Words We Use Help Promote a Culture of Sexual Assault

1852

“There are 1,000 different ways to be a man. Don't let treating women like shit be one of them.”  This conclusion in Toby Morris' recent “No 'I' in Sex” online graphic seems particularly appropriate as we enter Sexual Assault Awareness month in April.  

The statistics about sexual assault are staggering; for instance, according to RAINN, every 98 seconds a U.S. citizen is sexually assaulted.  As a professor and father, I have been thinking about the ways language and vocabulary help promote acceptance of sexual assault.

Returning to Morris's graphic, he notes “sex is not something you do to someone, but rather something you do with someone,” yet our language about sex suggests that a sex partner is oftentimes considered a rival (“score” is a sports term), or prey (“on the prowl” is a hunting term), or an enemy (“wingman” is a military term).  

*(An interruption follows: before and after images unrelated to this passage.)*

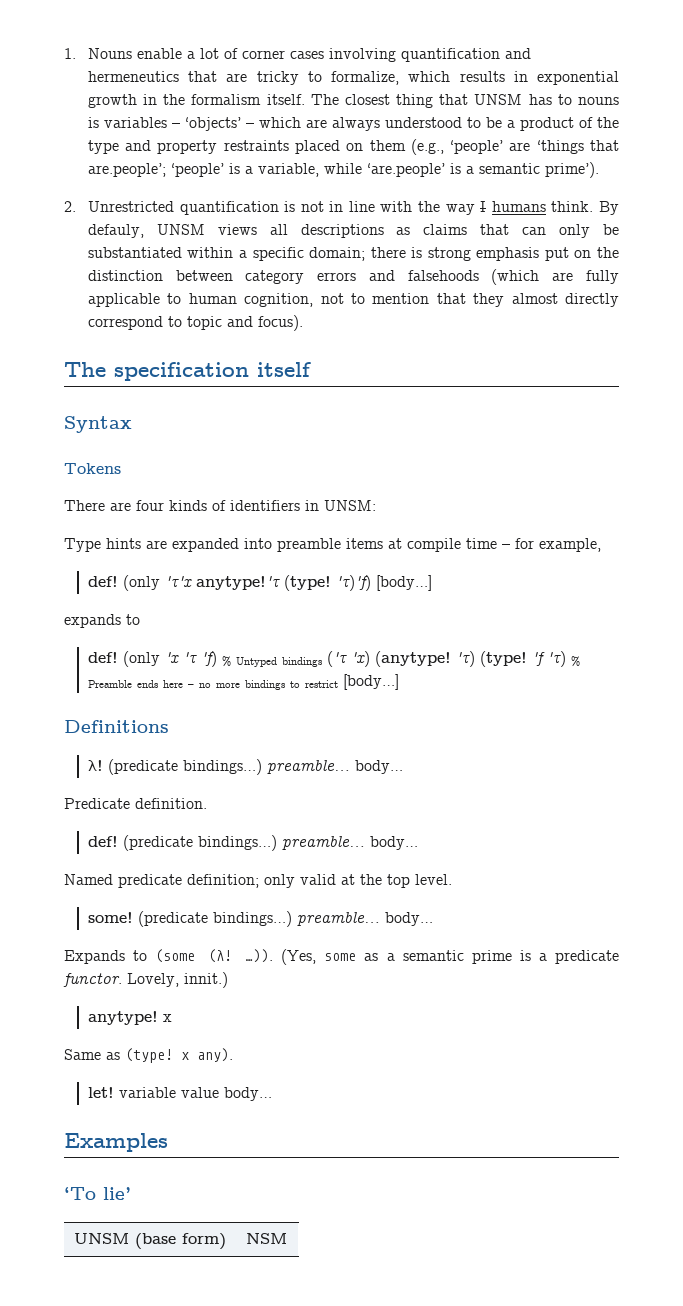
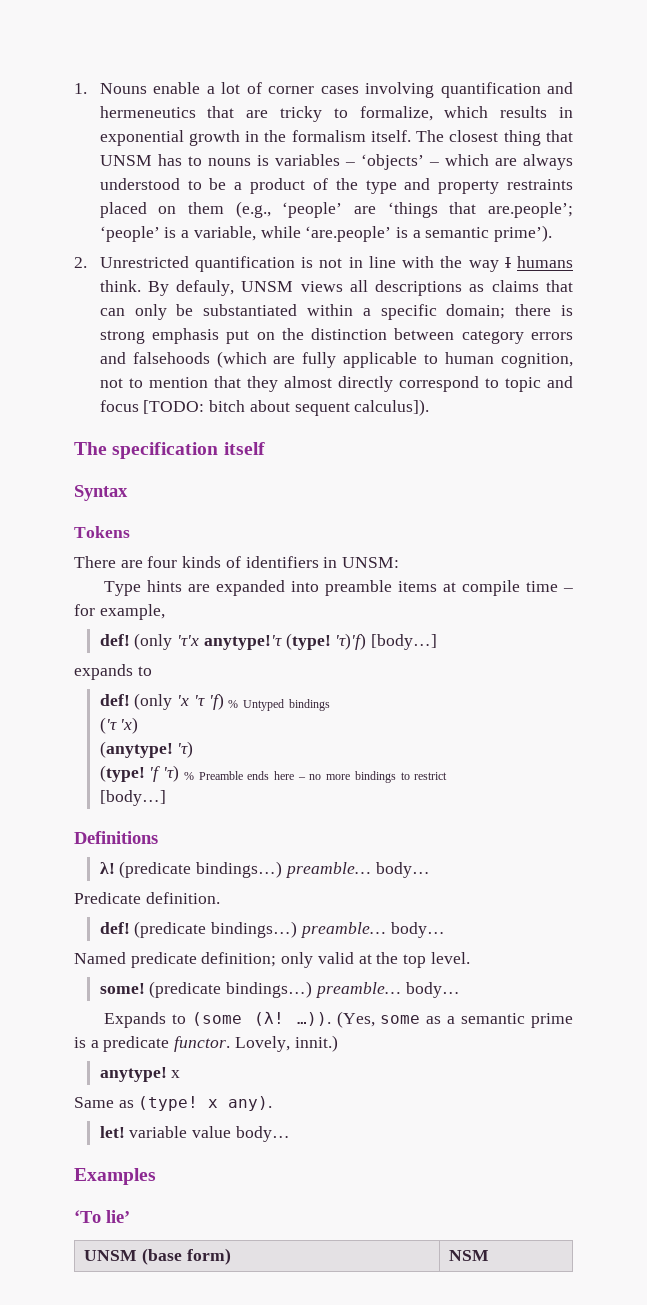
[257,315,303,331] focus). -> [99,399,430,416] focus [TODO: bitch about sequent calculus]).
(322, 662) none -> (330, 705) //
(370, 659) none -> (139, 725) //
(475, 659) none -> (194, 749) //
(338, 684) none -> (448, 776) //

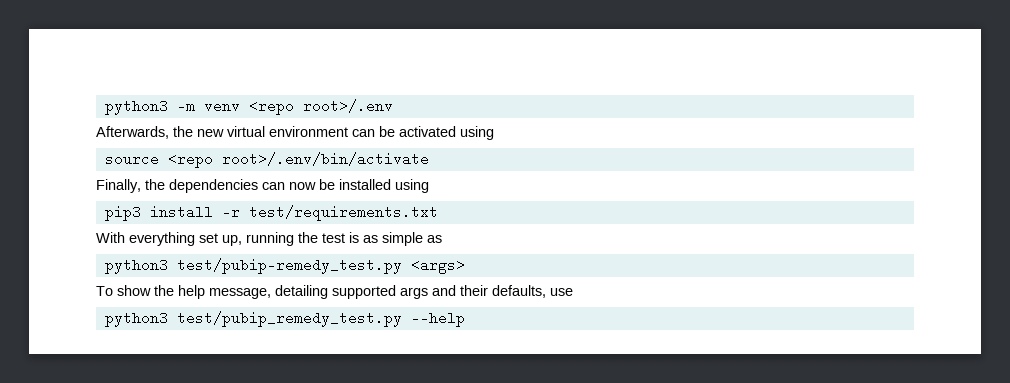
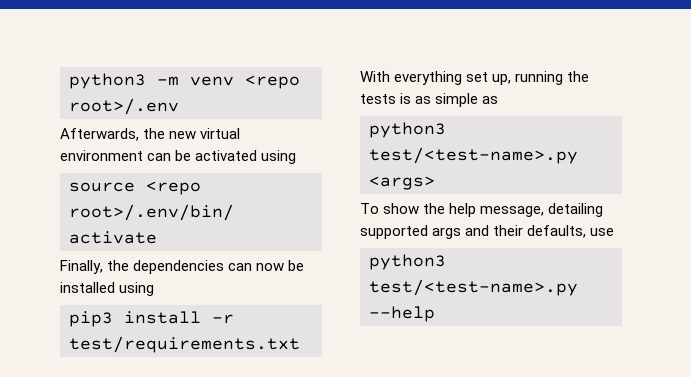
[322,233,345,243] test -> [360,94,396,104] tests
[176,258,402,274] test/pubip-remedy_test.py -> [369,147,578,164] test/<test-name>.py
[176,311,402,327] test/pubip_remedy_test.py -> [369,279,578,296] test/<test-name>.py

All of these suggest domination and submission, winners and losers, victors and vanquished, conquerors and conquered; these are all non-consensual relationships and are definitely not mutually beneficial to all parties involved.  When a partner is viewed as someone (or some thing) that must be conquered, is it surprising that sexual assault is often the result?

Studies support the notion that oftentimes a sex partner is viewed as someone to conquer.  For example, in a recent study of 1,200 college students by Confi, a digital health startup launched out of the Harvard Innovation Lab, 24% of men agree that “Women usually have to be convinced to have sex,” and 31% of women had unwanted sex because the other person “persistently tried to make moves even after you said no.”  

So about one fourth of college men enter an encounter with someone assuming the other person does not really want to have sex, but needs to be convinced (i.e., conquered), sometimes even after the other person says “no.”  This cultural mindset definitely encourages and promotes sexual assault.

Even our casual language includes terms and phrases that implicitly and subconsciously reference a culture of sexual assault and violence.  Consider, for example, phrases like “that sucks,” something I admittedly say quite often.  Vulgar phrases like these (and the related “that blows”) reference power differential regarding non-consensual oral sex acts and do not suggest a mutually-beneficial relationship between the suckee and the sucker; rather, this phrase suggests that the suckee is in a position of power and domination, while the sucker is in the forced and coerced (and unfortunate) position of submission and vulnerability.  No one ever wants to be a sucker.  

And of course there is the f-word, which by social definition changes an act of intimacy into one of aggression, violence, and non-consent.  In its usual usage, the f-word is an extreme insult, associates sex with violence, and blurs the distinction between sex and rape; when rape is indistinguishable from sex, rape becomes normalized into our culture.

April is Sexual Assault Awareness month, and there are things each of us can do to help address the problem of sexual assault and violence.  We can research language and vocabulary that supports and encourages a culture of sexual assault and then change our language accordingly; we can recognize sexual assault and call it what it is (e.g., “rape”) instead of what it is not (e.g., “a good time”); we can learn how to more effectively support survivors of sexual assault; we can learn to recognize the various flavors of consent (e.g., reluctant consent, non-consent, positive consent, enthusiastic consent, etc.), and more importantly, practice voluntary, revocable and enthusiastic consent; we can learn about and practice bystander intervention (e.g., Green Dot training); we can help educate our friends about sexual assault prevention; the list goes on and on.  And we can take advantage of events that Code TEAL is planning during the week of April 10th.

Everyone, especially men, has the responsibility to not only stop sexual assault, but also to actively support survivors of sexual assault, and work to change the culture so that sexual assault, in all of its forms, is not acceptable. And language might not seem like a big deal, but every enthusiastic “Yes!” during a sexual encounter gets us one step closer to a campus without sexual assault.